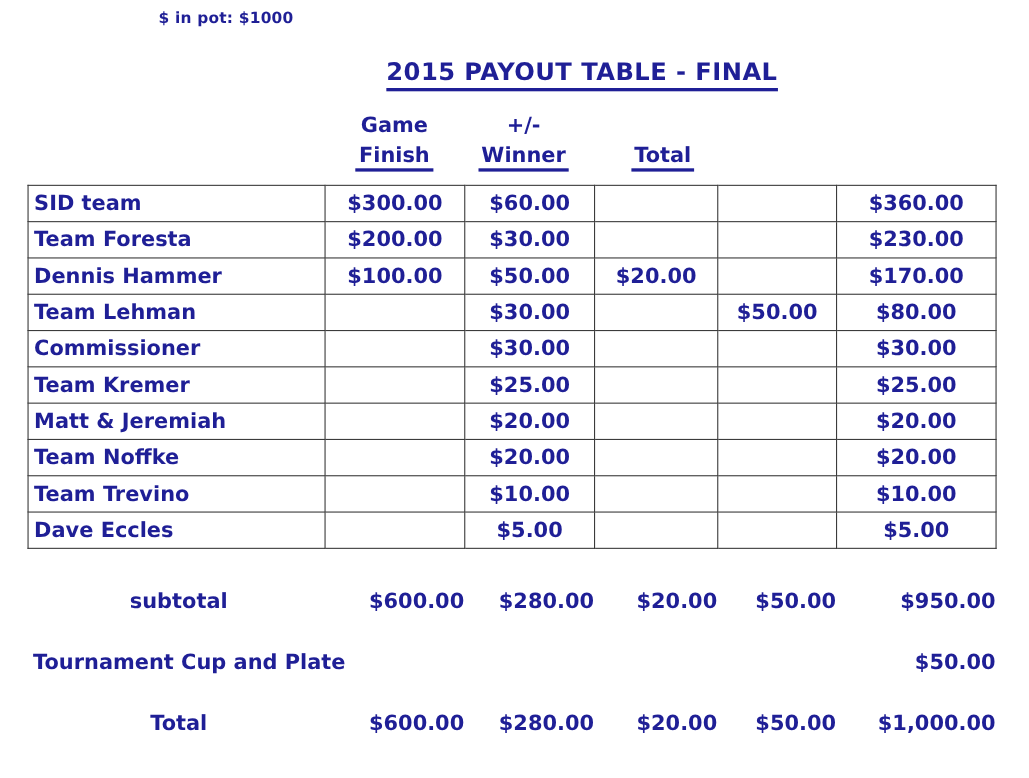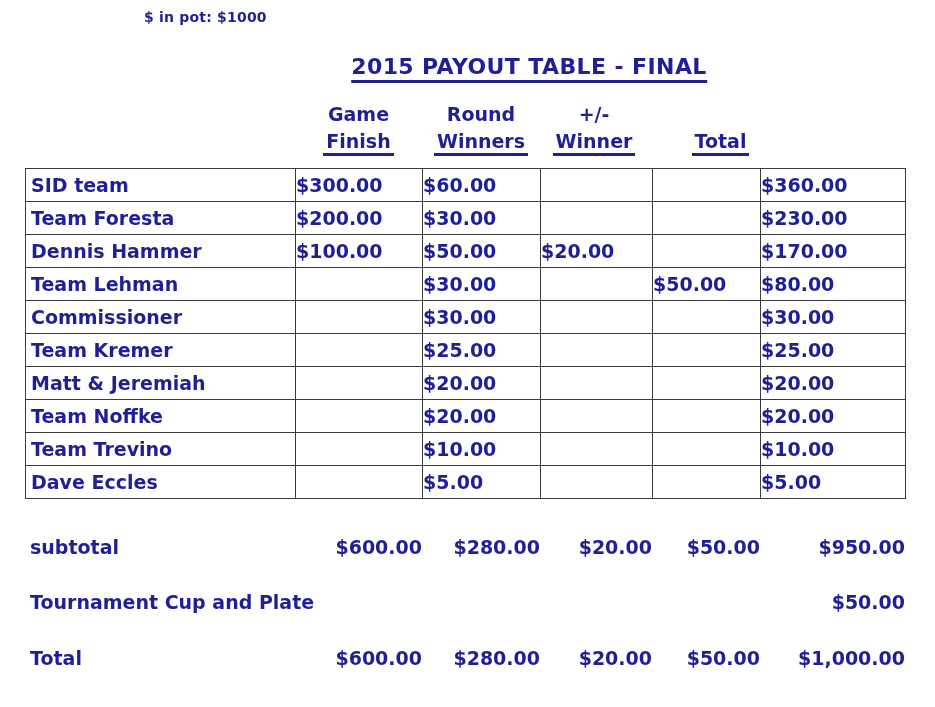--- a/index.html
+++ b/index.html
@@ -80,10 +80,6 @@
     <div class="hline">Game</div>
     <div class="hline"><span class="u">Finish</span></div>
   </div>
-  <div class="hcell c2">
-    <div class="hline">Round</div>
-    <div class="hline"><span class="u">Winners</span></div>
-  </div>
   <div class="hcell c4">
     <div class="hline">+/-</div>
     <div class="hline"><span class="u">Winner</span></div>

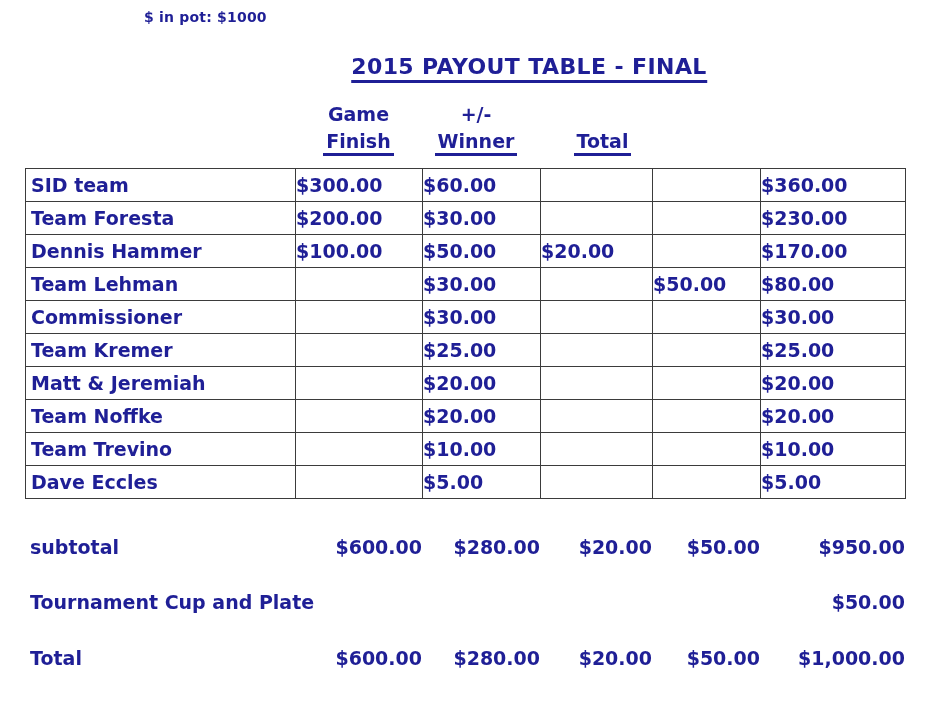--- a/index.html
+++ b/index.html
@@ -49,6 +49,7 @@
     border:1px solid #3b3b3b;
     height:33px;
     font-size:19px;
+    text-align:center;
     vertical-align:middle;
     white-space:nowrap;
     overflow:hidden;

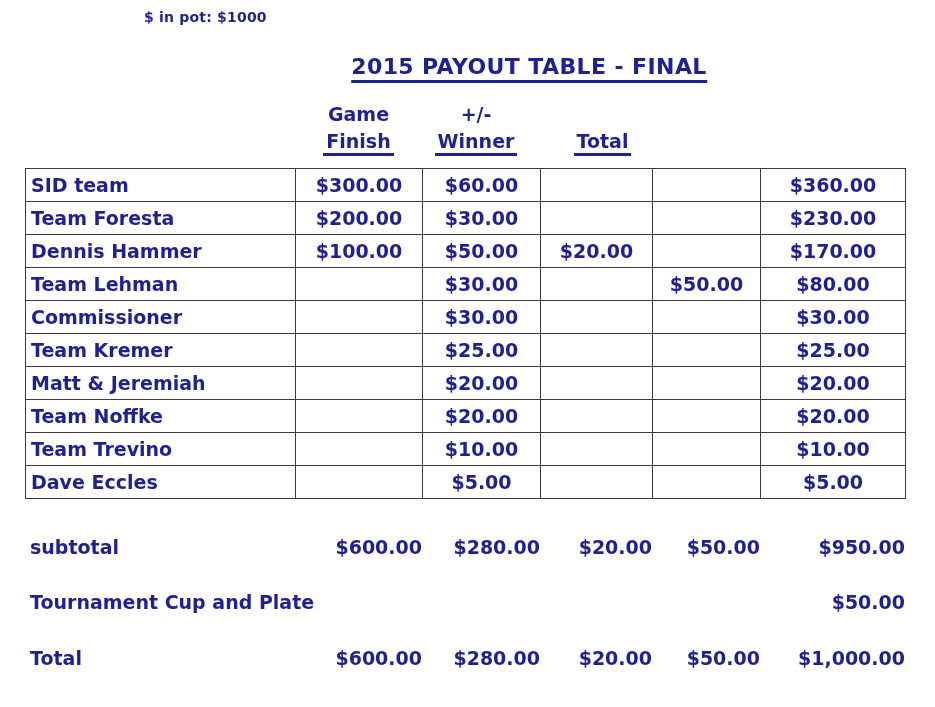--- a/index.html
+++ b/index.html
@@ -60,7 +60,7 @@
   }
   .summary { font-size:19px; line-height:23px; }
   .summary .cell { text-align:right; white-space:nowrap; flex-shrink:0; }
-  .summary .cell.label { text-align:left; padding-left:5px; overflow:visible; }
+  .summary .cell.label { text-align:center; padding-left:5px; overflow:visible; }
   .sub { top:536px; }
   .cup { top:591px; }
   .tot { top:647px; }

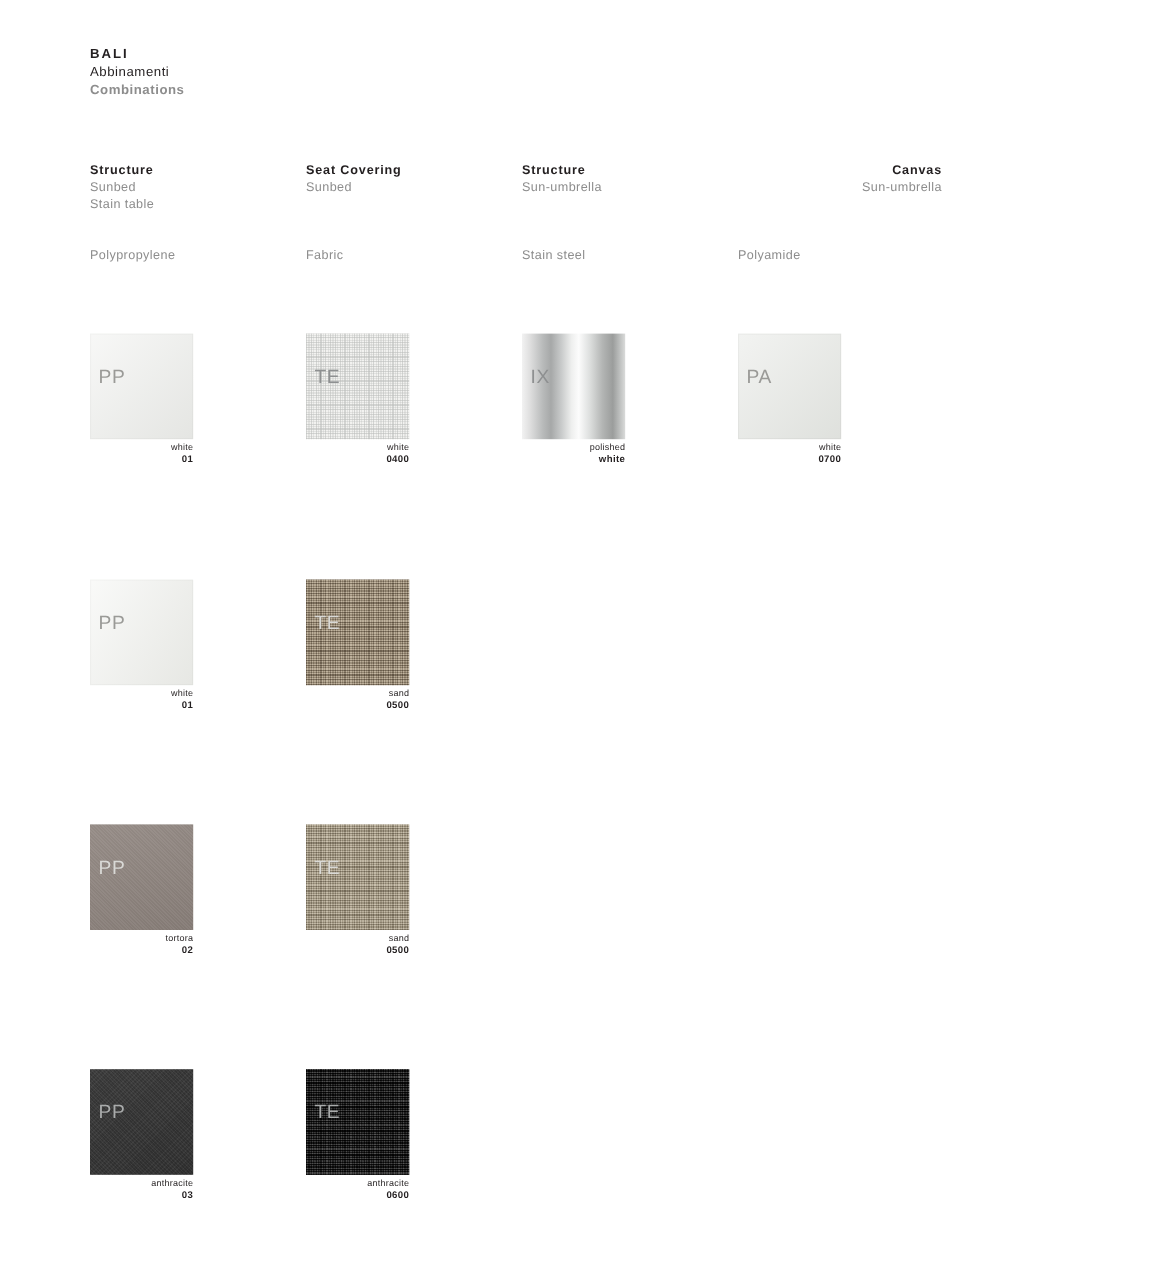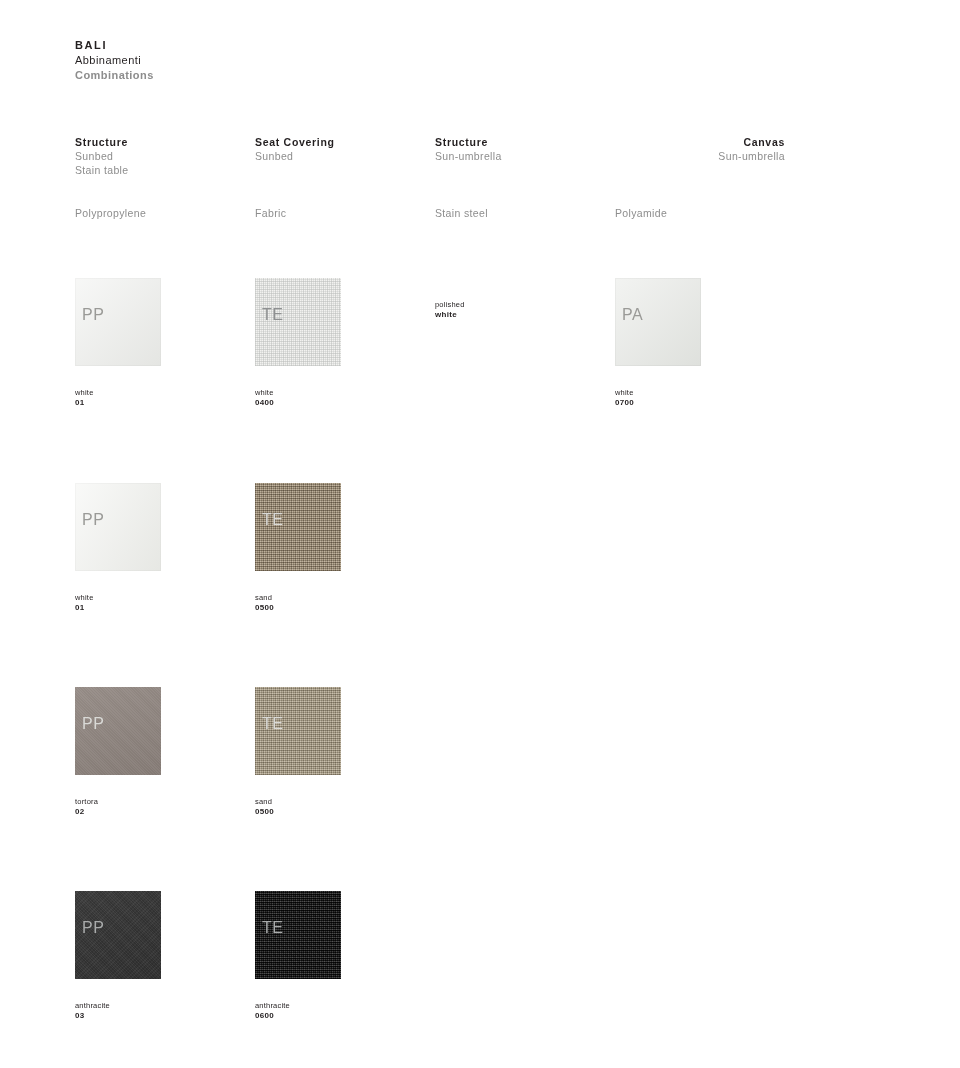--- a/index.html
+++ b/index.html
@@ -292,6 +292,9 @@
       </div>
     </div>
     <div class="cell" style="left: 435px; top: 261px;">
+      <div class="swatch surf-steel">
+        <span class="code code-dark">IX</span>
+      </div>
       <div class="caption">
         <div class="name">polished</div>
         <div class="code2">white</div>

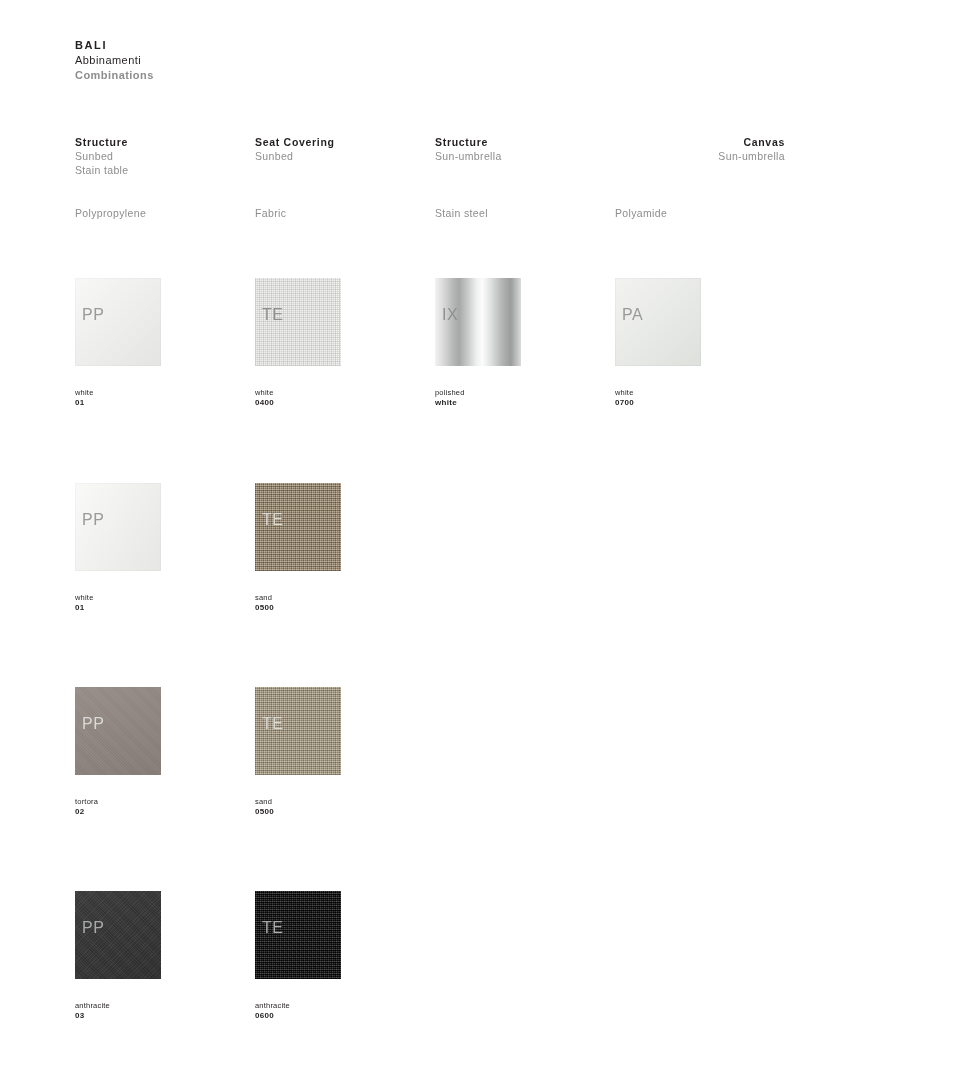--- a/index.html
+++ b/index.html
@@ -108,8 +108,8 @@
     margin-top: 24px;
   }
   .caption {
-    margin-top: 22px;
-    text-align: left;
+    margin-top: 2px;
+    text-align: right;
     width: 86px;
   }
   .caption .name {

REQUIRED ACTION -> Reproduce every record verbatim, please. Omit the images.

PROBLEM SOLUTION ->
--- a/index.html
+++ b/index.html
@@ -80,10 +80,6 @@
     <div class="hline">Game</div>
     <div class="hline"><span class="u">Finish</span></div>
   </div>
-  <div class="hcell c2">
-    <div class="hline">Round</div>
-    <div class="hline"><span class="u">Winners</span></div>
-  </div>
   <div class="hcell c4">
     <div class="hline">+/-</div>
     <div class="hline"><span class="u">Winner</span></div>

--- a/index.html
+++ b/index.html
@@ -49,6 +49,7 @@
     border:1px solid #3b3b3b;
     height:33px;
     font-size:19px;
+    text-align:center;
     vertical-align:middle;
     white-space:nowrap;
     overflow:hidden;

--- a/index.html
+++ b/index.html
@@ -60,7 +60,7 @@
   }
   .summary { font-size:19px; line-height:23px; }
   .summary .cell { text-align:right; white-space:nowrap; flex-shrink:0; }
-  .summary .cell.label { text-align:left; padding-left:5px; overflow:visible; }
+  .summary .cell.label { text-align:center; padding-left:5px; overflow:visible; }
   .sub { top:536px; }
   .cup { top:591px; }
   .tot { top:647px; }

--- a/index.html
+++ b/index.html
@@ -292,6 +292,9 @@
       </div>
     </div>
     <div class="cell" style="left: 435px; top: 261px;">
+      <div class="swatch surf-steel">
+        <span class="code code-dark">IX</span>
+      </div>
       <div class="caption">
         <div class="name">polished</div>
         <div class="code2">white</div>

--- a/index.html
+++ b/index.html
@@ -108,8 +108,8 @@
     margin-top: 24px;
   }
   .caption {
-    margin-top: 22px;
-    text-align: left;
+    margin-top: 2px;
+    text-align: right;
     width: 86px;
   }
   .caption .name {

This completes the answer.